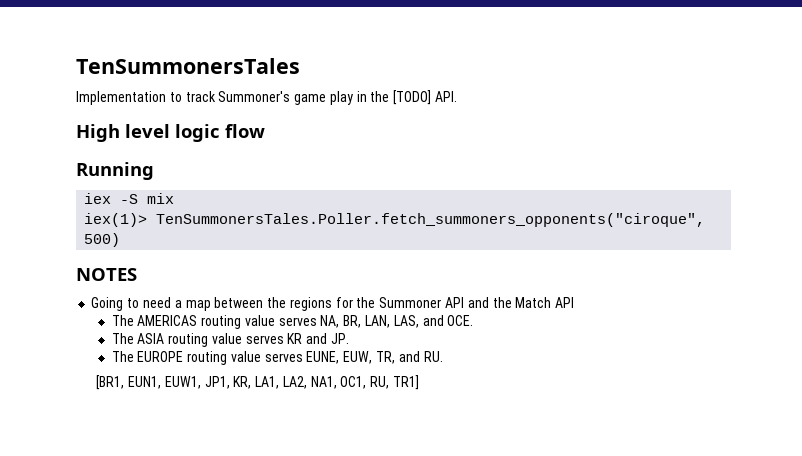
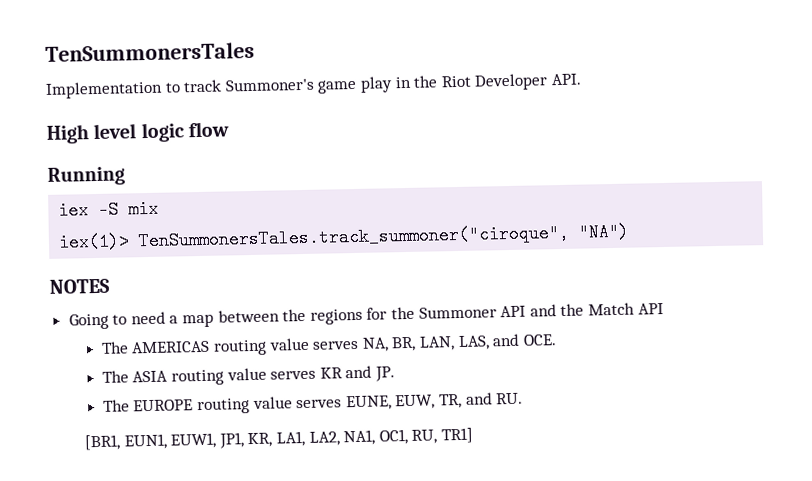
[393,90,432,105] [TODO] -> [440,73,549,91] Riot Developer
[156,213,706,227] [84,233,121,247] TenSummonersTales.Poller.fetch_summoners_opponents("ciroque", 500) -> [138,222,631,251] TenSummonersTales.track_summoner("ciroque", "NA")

****************************************

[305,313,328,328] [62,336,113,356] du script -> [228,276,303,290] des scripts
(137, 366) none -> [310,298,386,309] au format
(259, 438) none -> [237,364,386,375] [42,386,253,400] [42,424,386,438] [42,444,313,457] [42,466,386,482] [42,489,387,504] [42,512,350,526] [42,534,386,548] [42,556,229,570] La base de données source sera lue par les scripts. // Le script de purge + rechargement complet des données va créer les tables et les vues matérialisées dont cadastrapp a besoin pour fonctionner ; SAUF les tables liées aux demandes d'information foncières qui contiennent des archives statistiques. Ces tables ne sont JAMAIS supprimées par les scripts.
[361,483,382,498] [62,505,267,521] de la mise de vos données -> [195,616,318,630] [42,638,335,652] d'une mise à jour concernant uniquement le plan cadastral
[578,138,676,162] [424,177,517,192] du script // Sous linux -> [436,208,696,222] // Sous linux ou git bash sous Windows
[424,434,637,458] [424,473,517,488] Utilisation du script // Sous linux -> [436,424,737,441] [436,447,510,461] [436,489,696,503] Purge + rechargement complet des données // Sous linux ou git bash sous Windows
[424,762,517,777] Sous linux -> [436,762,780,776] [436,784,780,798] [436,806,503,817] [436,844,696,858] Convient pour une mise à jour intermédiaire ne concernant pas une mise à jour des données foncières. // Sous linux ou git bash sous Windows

****************************************

Could you repeat exactly the lines above from the line with "[424,434,637,458] [424,473,517,488] Utilisation" up to and including the line with "[424,762,517,777] Sous linux", and only those?

[424,434,637,458] [424,473,517,488] Utilisation du script // Sous linux -> [436,424,737,441] [436,447,510,461] [436,489,696,503] Purge + rechargement complet des données // Sous linux ou git bash sous Windows
[424,762,517,777] Sous linux -> [436,762,780,776] [436,784,780,798] [436,806,503,817] [436,844,696,858] Convient pour une mise à jour intermédiaire ne concernant pas une mise à jour des données foncières. // Sous linux ou git bash sous Windows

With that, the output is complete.